Thursday, July 18, 2013

Where has the time gone?

I can't believe it has been nearly a year since my last post. I feel guilty about that but I think I really needed the break. Not a single day goes by that I don't think of Sami but I think my thoughts were just too personal to share.
I am struggling with her up coming birthday, 4 years!!!! Lately anything can make me cry, seeing little kids her age give me anxiety. I can't explain it, I guess it's just part of me grieving and I am trying to understand it. Julian has been talking about her birthday for weeks now and I think it's cute but at the same time it crushes me because I feel like he has been cheated by our reality. Isn't he just way to young to understand death? This kid just amazes me, it started maybe about five weeks ago or so. We were having breakfast and he said so serious "mom, we need to start planning Sami's birthday already" I was taken back a little because we had not talked about this. Then he goes on about it being her 4th birthday which really shocked me because again we never talk about her age, I mean do but not with my five year old. So I asked him what he had in mind and he said lots and lots of balloons and cake he said everything pink of course. I love our Sami conversations because he is just so open about it. He asked me how I think she celebrates in heaven and if she knows he can read now. He always tells me he loves and misses her. Emma walked in the kitchen in mid conversation and he tells her in a sweet little voice about her big sister so then she is walking around saying "Tami" because that's just how she says it. I tried so hard not to break down and cry because I don't ever want him to feel like he can't talk to me about her without making me cry.
I just miss her so darn much and wondering how my life would be like with her sometimes just knocks me on my butt. I look at Emma and I can't help but wonder those things. It wasn't like that before but I think because she is getting older and getting her own little personality (feisty one at that) that these thoughts just start.
Through the years I have learned that time doesn't heal all wounds like most people think. I will always have an open wound in my heart and sometimes I guess it stings a little more. I have not decided how or what we will this year for Sami but what ever we do decide Julian will have the final say. I know it will be special to us no matter how we plan it.
I was planning on writing more but Emma is behind me making water puddles on the floor so I have to go. It feels good writing I must admit, it's been way too long.

Friday, October 26, 2012

Happy 3rd birthday


HAPPY 3RD BIRTHDAY SAMI!!!!!!!!!!!!!!
 
How quickly these three years have passed yet it seems like just yesterday I held her in my arms. Today has brought many tears and so many smiles because of how many people have reached out to us in rememberence of Sami. So many wonderful people that I have crossed paths with because of my little beauty. Three years ago I was angry, sad and lost. I couldn't see past a few hours let alone see myself three years later. How much life has changed more than anything how much I have changed.
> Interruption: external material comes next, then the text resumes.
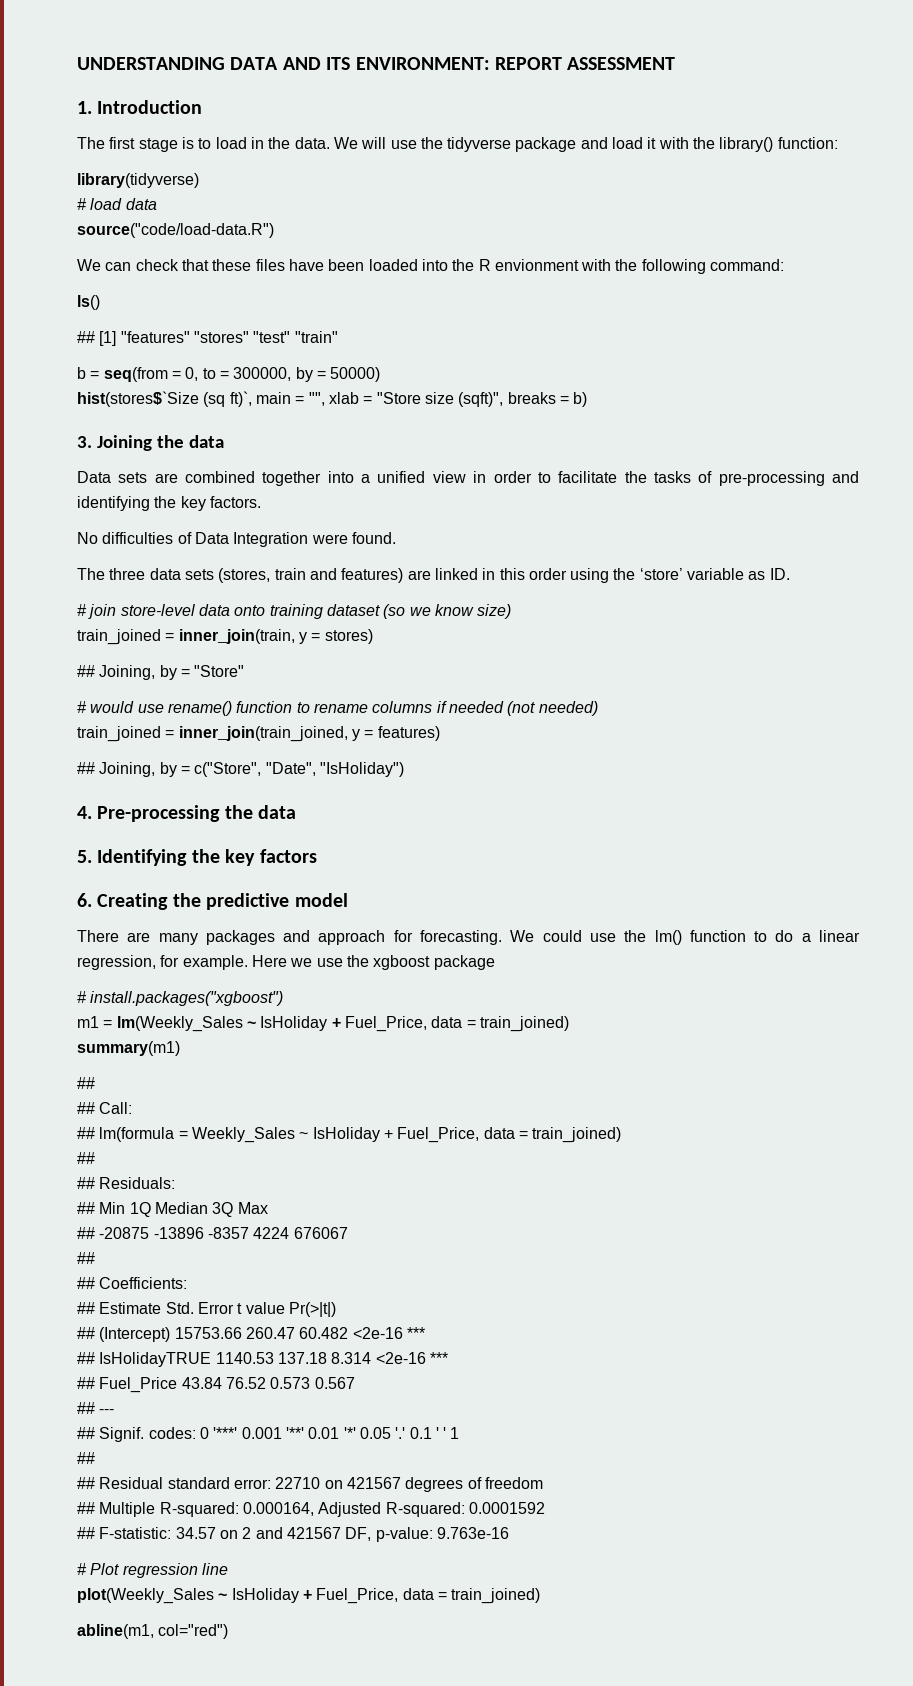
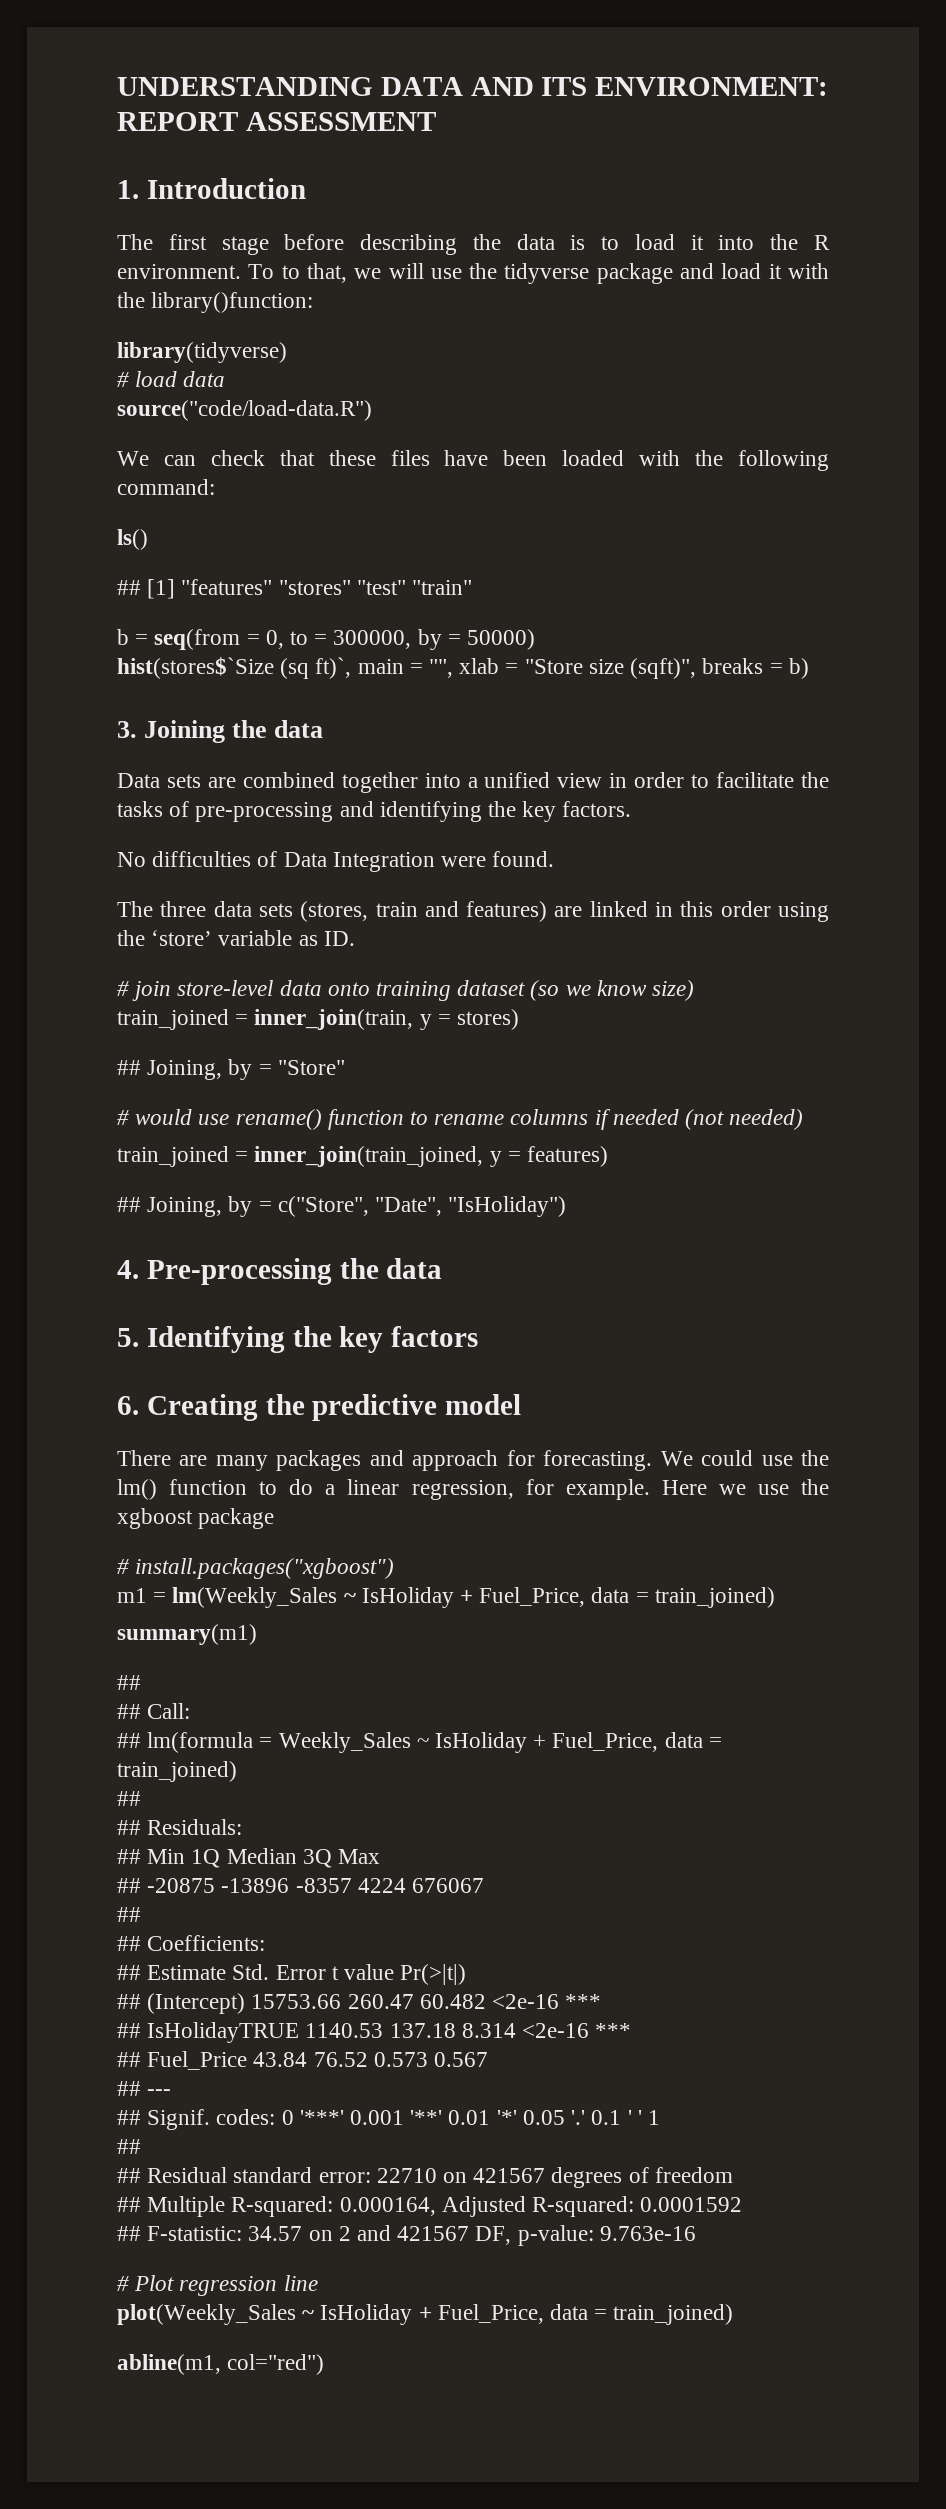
- The first stage is to load in the data. We will use the tidyverse package and load it with the library() function:
+ The first stage before describing the data is to load it into the R environment. To to that, we will use the tidyverse package and load it with the library()function:
- We can check that these files have been loaded into the R envionment with the following command:
+ We can check that these files have been loaded with the following command:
I have grown in so many ways and I have her to thank. Life is not always fair and that ok, life is not always wonderful and that is ok to because without those moments who would not be able to appreciate the little things. I am not always little miss sunshine here but I am able to take a moment during the difficult times and say to myself this shall pass.
Today we have a busy day planned, we are going to the cemetary and putting flowers at the babyland for her little friends then having yummy cupcakes oh we can't forget the balloons despite the crazy Santa Ana winds. My husband decided we should get away this weekend so we are going to do just that. October 26th is a day of celebration and that is just what we are going to do.
Sami, mommy loves and misses you. I am certain you are able to see and see my love.
Your alive in my heart.
 
Big brother hugs for you



Monday, October 15, 2012

Remembering

Today I remember my precious daughter and all babies gone too soon.
It makes me sad that so many people have suffered the loss of a child but it makes me smile today knowing that someone out there is remembering them. Please do not be afraid to speak of this, I promise you it is not something that is not contagious.
Infant loss happened to me, never in a million years did I think of this but you know what I am stronger because of this loss. Because of my daughter I feel like I can conquer anything, I have already went through the hardest thing possible so now anything that comes my way I know I can over come it.
Thank you Sami for giving me the strength to continue on, I hope I am making you proud. I love you so much baby girl.
I leave you pictures from our Walk to Remember.








Sunday, September 09, 2012

I am sorry

I am sorry I have neglected your blog Sami. I feel horrible about it. In my head I have written post after post but I obviously do nothing, well I can't say that. I start a post but never publish it for some reason or another. So much time has passed and your birthday is just around the corner. It is hard to believe three years have almost passed.
I have to say I am in a better place now but the pain of you missing is always there. I guess you can say I have just learned to cope without you. I am sure you know that baby girl not a single day goes by that I don't think of you. Have you noticed Emma kissing your pictures? Julian still says good night to you and talks about you everyday. I love how you visit him often.
The memorial walk in next month and I am looking forward to it. I love hearing your name out loud so the world can here it. Of course balloons will be sent up for you. I hope you can see it and feel our love.
This post is short but I PROMISE I won't neglect this blog anymore. I need it more than ever as your birthday approaches. I love you so much my love.